Thursday, January 2, 2014

Breaking the Stereotype

Throughout my years I've seen many people question the definition of otaku. "Am I an otaku because I watch anime? Is being an otaku a bad thing? What if people don't like me?" These are all excellent questions, and with something that is not common knowledge it's normal to feel confused.

The truth is, many of us consider ourselves otaku, yet the meaning differs from person to person. If you want a literal textbook definition of an otaku, one must be "an avid collector or enthusiast, esp. one who is obsessed anime, video games, or computer and rarely leaves home." (

Maybe this doesn't describe all of us, maybe it describes most of us, but there is no disputing the fact that this is the literal textbook definition. Yet even if we don't fit this exactly, we still label ourselves as such. Are we wrong to do so?

In my opinion, there is no wrong use of the word. While mostly everyone in the United States speaks English, we do not all speak it the same way. We do not all use the same words, phrases, and slang. The same concept applies to the term otaku; we all use it differently. I consider myself to be otaku, and by no means do I spend all my time at home.
Sadly, definitions like these lead to stereotypes. Certain pictures also fuel the fire.

Sure, we toss around terms such as weaboo, Japanophile, and otaku with ease, but should we be using these words? What makes them any different from your everyday racial slur? Who are we to label people and decide who they are?

I'm sure people can easily relate to certain situations. Getting called weird or odd for their unique interests. Being labeled as fat and ugly, because of their appearance. Labeled as hetero/homosexual due to an obsession with anime girls or guys. Or say no one likes your taste of music and it's hard to find others with the same hobbies.

It's happened to many of us, and it's made us feel less of a person, but it's not true. We're just a great as everyone else.

Sadly people will continue to label others, as prejudice and discrimination will always exist. As long as we as people are different, we will continue to deal with these things. So what can otakus do to fight the power?
The answer is simple, break the stereotype. The ways to do so is easy.

Get Active and Exercise

While watching anime, reading manga, and gaming it out can keep you sedentary for most of your life, but that's no excuse to be overweight! Crush the stereotype of the smelly anime fan that weighs 300 pounds, and even if that's you, there's no better time than now to change.

Not enough motivation? Don't have a good personal trainer? Still that's no excuse, especially with this new app. Who can resist a cute anime girl helping you get in shape?

Tie Anime Into Reality

On my blog I made a post dealing with the things we learn from anime. As otaku, we have to admit that anime has had some influence on our life. Without anime, I wouldn't be writing for you all today! So why not tie that into our daily lives? 

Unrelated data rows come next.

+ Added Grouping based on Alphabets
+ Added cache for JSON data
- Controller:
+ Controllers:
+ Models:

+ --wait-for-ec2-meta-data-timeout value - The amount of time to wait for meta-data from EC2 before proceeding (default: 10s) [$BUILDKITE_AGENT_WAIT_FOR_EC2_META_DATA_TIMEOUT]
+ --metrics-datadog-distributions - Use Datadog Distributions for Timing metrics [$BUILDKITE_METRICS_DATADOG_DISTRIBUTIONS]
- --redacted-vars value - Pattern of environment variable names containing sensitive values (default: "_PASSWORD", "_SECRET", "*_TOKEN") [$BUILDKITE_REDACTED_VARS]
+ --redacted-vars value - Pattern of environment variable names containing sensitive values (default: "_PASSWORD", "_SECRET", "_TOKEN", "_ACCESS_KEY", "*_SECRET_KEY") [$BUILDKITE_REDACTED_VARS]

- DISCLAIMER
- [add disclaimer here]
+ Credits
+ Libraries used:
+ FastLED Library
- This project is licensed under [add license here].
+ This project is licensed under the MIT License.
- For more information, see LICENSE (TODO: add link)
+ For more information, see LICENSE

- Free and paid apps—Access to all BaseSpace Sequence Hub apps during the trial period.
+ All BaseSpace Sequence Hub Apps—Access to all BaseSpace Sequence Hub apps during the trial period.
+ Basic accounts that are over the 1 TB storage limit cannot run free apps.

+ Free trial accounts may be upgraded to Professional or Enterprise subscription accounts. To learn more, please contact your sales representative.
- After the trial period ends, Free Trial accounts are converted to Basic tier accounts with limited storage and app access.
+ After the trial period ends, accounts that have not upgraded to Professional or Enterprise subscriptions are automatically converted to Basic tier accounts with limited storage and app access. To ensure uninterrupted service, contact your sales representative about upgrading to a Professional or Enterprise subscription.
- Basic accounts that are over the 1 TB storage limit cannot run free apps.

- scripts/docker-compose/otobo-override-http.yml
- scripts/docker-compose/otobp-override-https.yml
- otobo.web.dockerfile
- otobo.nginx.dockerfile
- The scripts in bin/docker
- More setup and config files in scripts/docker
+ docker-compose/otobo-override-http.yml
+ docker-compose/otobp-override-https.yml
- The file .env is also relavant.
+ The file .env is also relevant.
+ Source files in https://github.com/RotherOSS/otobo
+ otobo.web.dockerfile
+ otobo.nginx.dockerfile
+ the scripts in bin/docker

With all the inspirational anime out there, and the heroes that make the perfect role models we have a plethora of good traits to pick up. 

Take a look at Naruto. It might not be considered a "real" anime due to it's mass popularity, but the series deals with real world problems and tries to solve them. It's a great series in content and story, but it also makes our thinking gears turn as we consider our place in the world.

Show That Anime IS Good

As fans of anime, we need to spread the word. We need to show people that anime isn't just cartoons, perverted, or childish. We need to educate the world on the intelligent aspects of anime, the things we learn, the morals we inherit, and the stories in which we immerse ourselves. 

He's a common mention, but Danny Choo is already working towards this goal. His life is the American dream of otaku, doing what you love while making a living. 

The more we learn to not play into the hands of the judgmental population, the less such stereotypes will exist. Otaku aren't all obese, smelly, and unattractive. They aren't weird, and their hobbies are no different than someone obsessed with sports, or maybe cars. Otaku are people, just like everyone else. 


  1. I'm an undercover otaku. I look like your typical preppy jock but I love anime and collect figures etc haha.

    1. Hahn really? Well, I know quite a few people like that. I've been observing many people who can be considered "otaku" and notice the variety of appearances between them. Some look like that, but others fit the stereotype. I wonder does it have to do with lifestyle?

      Thank you for commenting!

  2. Otaku.. humm interesting...... just kidding i my self is also an otaku but tend not to show off or tell other people.
    Nice post here. :D +10 points..

    1. Ah thank you very much! It's always nice to meet other otaku!

  3. "Not everyone uses words the same way...slang, etc" There are a couple of things wrong with this explanation:
    1)Otaku is not a slang word, it is the Japanese honorific for house.
    2) It is irrelevant how we use slang in America, the word Otaku is Japanese in origin and the definition is the way it is no matter what American Anime fans say.
    There is nothing wrong saying your are an Anime fan, just stop misusing words.